(Extracted data entries)
★ ★ ★ ★ ★
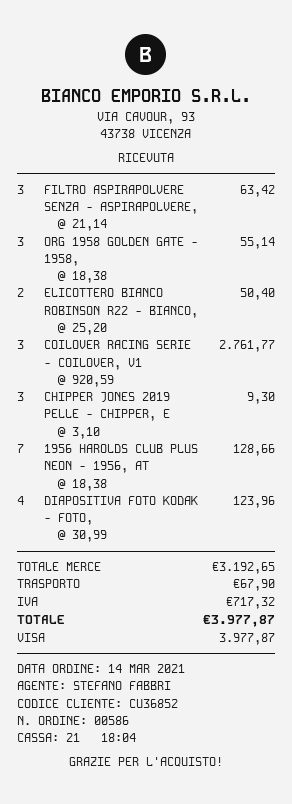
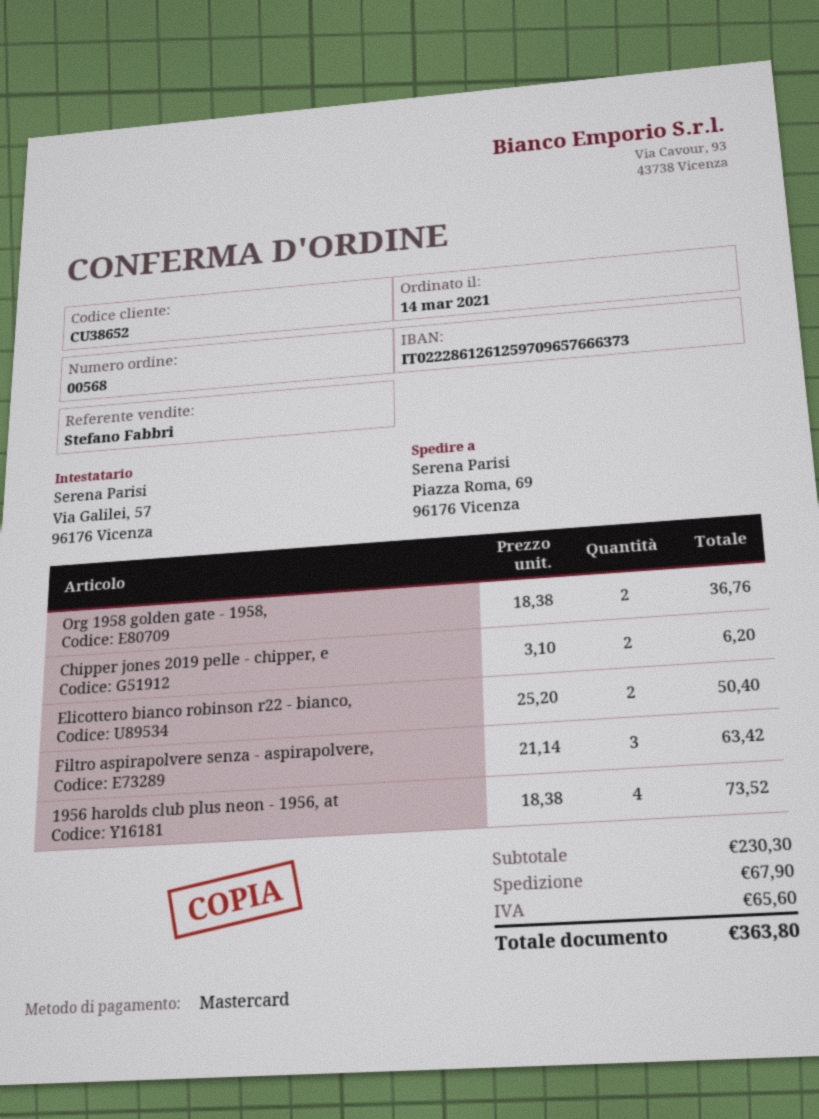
order number: 00586 -> 00568
customer number: CU36852 -> CU38652
payment method: Visa -> Mastercard
ORG 1958 GOLDEN GATE - 1958,: 3 x 18.38 = 55.14 -> 2 x 18.38 = 36.76
COILOVER RACING SERIE - COILOVER, V1: 3 x 920.59 = 2761.77 -> none
CHIPPER JONES 2019 PELLE - CHIPPER, E: 3 x 3.10 = 9.30 -> 2 x 3.10 = 6.20
1956 HAROLDS CLUB PLUS NEON - 1956, AT: 7 x 18.38 = 128.66 -> 4 x 18.38 = 73.52
DIAPOSITIVA FOTO KODAK - FOTO,: 4 x 30.99 = 123.96 -> none
subtotal: 3192.65 -> 230.30
tax: 717.32 -> 65.60
total: 3977.87 -> 363.80

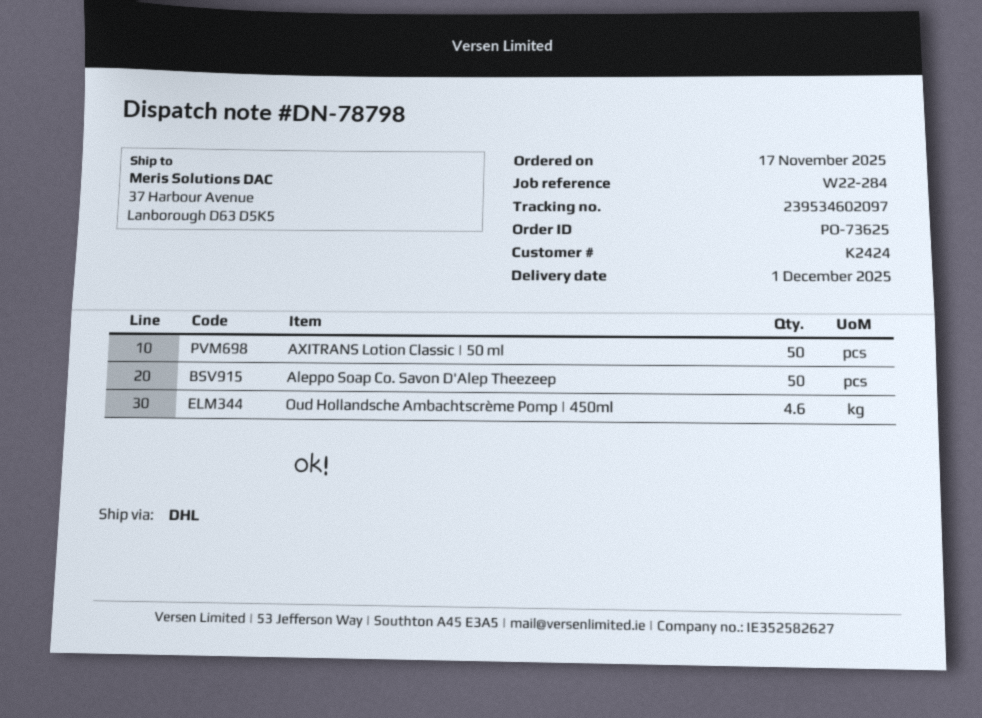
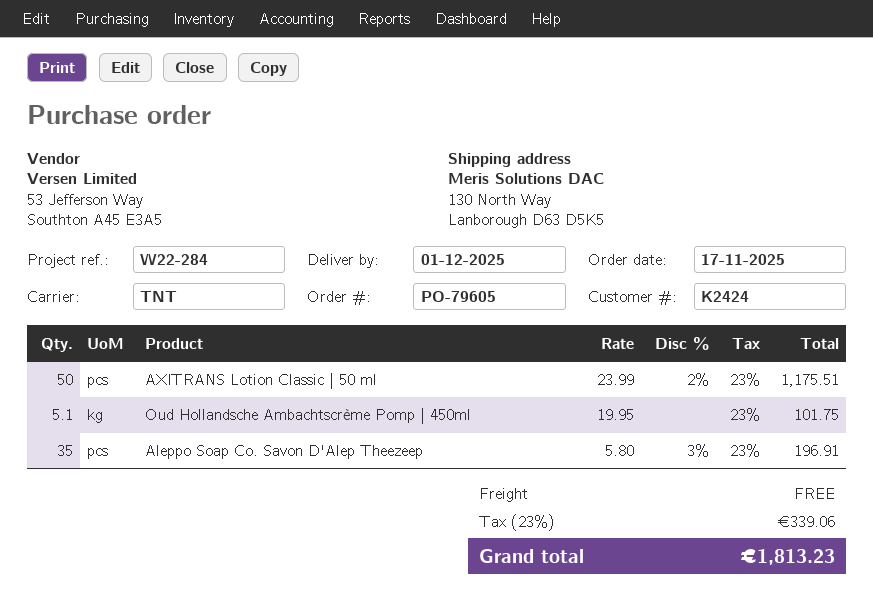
order number: PO-73625 -> PO-79605
shipping method: DHL -> TNT
ship to: 37 Harbour Avenue, Lanborough D63 D5K5 -> 130 North Way, Lanborough D63 D5K5
Aleppo Soap Co. Savon D'Alep Theezeep: 50 -> 35
Oud Hollandsche Ambachtscrème Pomp | 450ml: 4.6 -> 5.1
★ ★ ★ ★ ★
> [About this task]
The reply has to reproduce every line above verbatim and contain no pictures.

> [Reply to the exercise]
order number: 00586 -> 00568
customer number: CU36852 -> CU38652
payment method: Visa -> Mastercard
ORG 1958 GOLDEN GATE - 1958,: 3 x 18.38 = 55.14 -> 2 x 18.38 = 36.76
COILOVER RACING SERIE - COILOVER, V1: 3 x 920.59 = 2761.77 -> none
CHIPPER JONES 2019 PELLE - CHIPPER, E: 3 x 3.10 = 9.30 -> 2 x 3.10 = 6.20
1956 HAROLDS CLUB PLUS NEON - 1956, AT: 7 x 18.38 = 128.66 -> 4 x 18.38 = 73.52
DIAPOSITIVA FOTO KODAK - FOTO,: 4 x 30.99 = 123.96 -> none
subtotal: 3192.65 -> 230.30
tax: 717.32 -> 65.60
total: 3977.87 -> 363.80

order number: PO-73625 -> PO-79605
shipping method: DHL -> TNT
ship to: 37 Harbour Avenue, Lanborough D63 D5K5 -> 130 North Way, Lanborough D63 D5K5
Aleppo Soap Co. Savon D'Alep Theezeep: 50 -> 35
Oud Hollandsche Ambachtscrème Pomp | 450ml: 4.6 -> 5.1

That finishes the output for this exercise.